Page 1 of 1

form data encoding problem...

Posted: Mon Sep 20, 2004 5:34 pm
by newmember
my system:winxp+apache1.3+php4.3.5+IE+firefox

i'm recieving form data which might contain characters from different languages and save it to file...
recently i ran into problem...

my form has: accept-charset="utf-8"

i'll take for example two completely different character sets:
hebrew and russian...

first case: i write in form ONLY hebrew
-when i check the file, i see that these characters became russian characters...(not good :? )

second case: i write in form hebrew and russian
-when i check the file i see both russian and hebrew characters(that is everything as it should be)

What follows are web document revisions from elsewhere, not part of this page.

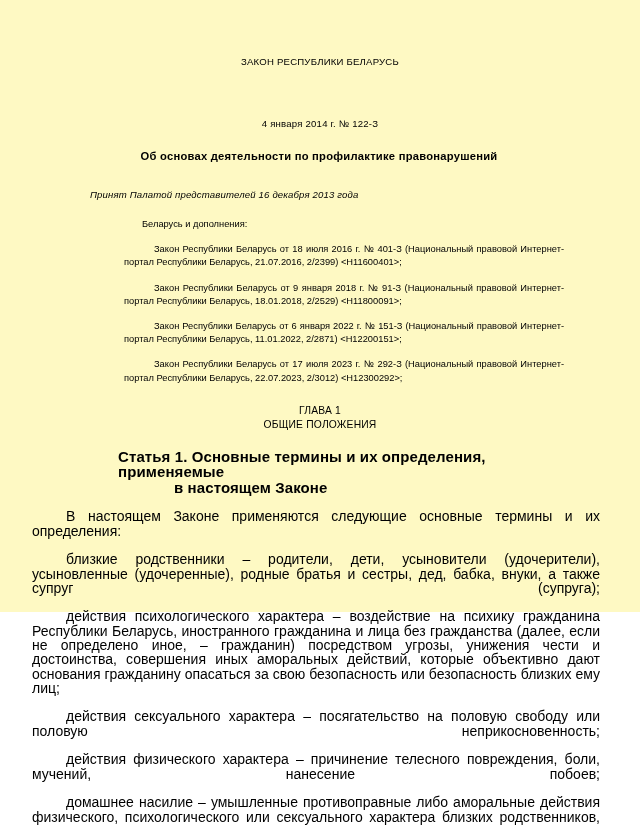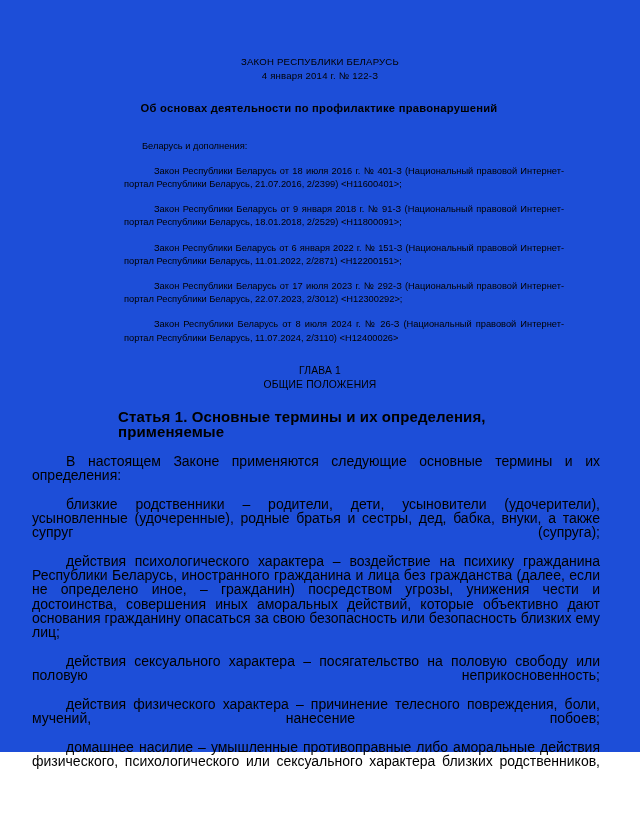--- a/index.html
+++ b/index.html
@@ -11,36 +11,37 @@
   body {
     width: 640px;
     height: 828px;
     font-family: "Liberation Sans", sans-serif;
     color: #000000;
     overflow: hidden;
   }
   .page {
     position: relative;
     width: 640px;
-    height: 752px;
-    background: #1d4ed8;
+    height: 612px;
+    background: #fef9c3;
     box-sizing: border-box;
     padding: 55px 32px 0 32px;
   }
   .doc-head {
     text-align: center;
     font-size: 9.6px;
     line-height: 14px;
     letter-spacing: 0.2px;
   }
   .doc-head .law-kind {
     display: block;
   }
   .doc-head .law-date {
     display: block;
+    margin-top: 48px;
   }
   .doc-title {
     margin-top: 17px;
     margin-left: 58px;
     margin-right: 60px;
     font-size: 11.2px;
     font-weight: bold;
     line-height: 16.5px;
     letter-spacing: 0.25px;
     text-align: center;
@@ -122,38 +123,39 @@
 <div class="page">
 
   <div class="doc-head">
     <span class="law-kind">ЗАКОН РЕСПУБЛИКИ БЕЛАРУСЬ</span>
     <span class="law-date">4 января 2014 г. № 122-З</span>
   </div>
 
   <div class="doc-title">Об основах деятельности по профилактике правонарушений</div>
 
   <div class="adoption">
+    <div>Принят Палатой представителей 16 декабря 2013 года</div>
   </div>
 
   <div class="amendments">
     <div class="amend-label">Беларусь и дополнения:</div>
     <p class="amend-item">Закон Республики Беларусь от 18 июля 2016 г. № 401-З (Национальный правовой Интернет-портал Республики Беларусь, 21.07.2016, 2/2399) &lt;H11600401&gt;;</p>
     <p class="amend-item">Закон Республики Беларусь от 9 января 2018 г. № 91-З (Национальный правовой Интернет-портал Республики Беларусь, 18.01.2018, 2/2529) &lt;H11800091&gt;;</p>
     <p class="amend-item">Закон Республики Беларусь от 6 января 2022 г. № 151-З (Национальный правовой Интернет-портал Республики Беларусь, 11.01.2022, 2/2871) &lt;H12200151&gt;;</p>
     <p class="amend-item">Закон Республики Беларусь от 17 июля 2023 г. № 292-З (Национальный правовой Интернет-портал Республики Беларусь, 22.07.2023, 2/3012) &lt;H12300292&gt;;</p>
-    <p class="amend-item">Закон Республики Беларусь от 8 июля 2024 г. № 26-З (Национальный правовой Интернет-портал Республики Беларусь, 11.07.2024, 2/3110) &lt;H12400026&gt;</p>
   </div>
 
   <div class="chapter">
     <div>ГЛАВА 1</div>
     <div>ОБЩИЕ ПОЛОЖЕНИЯ</div>
   </div>
 
   <div class="article-head">
     <span>Статья 1. Основные термины и их определения, применяемые</span>
+    <span class="line2">в настоящем Законе</span>
   </div>
 
   <div class="body-text">
     <p>В настоящем Законе применяются следующие основные термины и их определения:</p>
     <p>близкие родственники – родители, дети, усыновители (удочерители), усыновленные (удочеренные), родные братья и сестры, дед, бабка, внуки, а также супруг (супруга);</p>
     <p>действия психологического характера – воздействие на психику гражданина Республики Беларусь, иностранного гражданина и лица без гражданства (далее, если не определено иное, – гражданин) посредством угрозы, унижения чести и достоинства, совершения иных аморальных действий, которые объективно дают основания гражданину опасаться за свою безопасность или безопасность близких ему лиц;</p>
     <p>действия сексуального характера – посягательство на половую свободу или половую неприкосновенность;</p>
     <p>действия физического характера – причинение телесного повреждения, боли, мучений, нанесение побоев;</p>
     <p>домашнее насилие – умышленные противоправные либо аморальные действия физического, психологического или сексуального характера близких родственников,</p>
   </div>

i did the same test with firefox and the file in both cases looks like it should be... there is hebrew along russian

(it is probably related to how IE encodes form data before it sends it to server...
if that's the cause.. i don't know how to solve this :? )

can anyone please help me on this?
thanks

Posted: Tue Sep 21, 2004 11:13 am
by newmember
i still don't know how to solve this... :?
here is what i know for now:

i did additional checks under same conditions:

i enter exactly the same text(in hebrew)...
* if use ie to submit form then file size is 25 bytes which is exactly one byte for character.. so it is not saved as utf-8.
* if use firefox to submit form then file size is 36 bytes and when i open it i see hebrew text...

so i think maybe when ie sees only hebrew and english text in form, it encodes it as ISO-8859-hebrew_charset...but firefox encodes the data always as utf-8...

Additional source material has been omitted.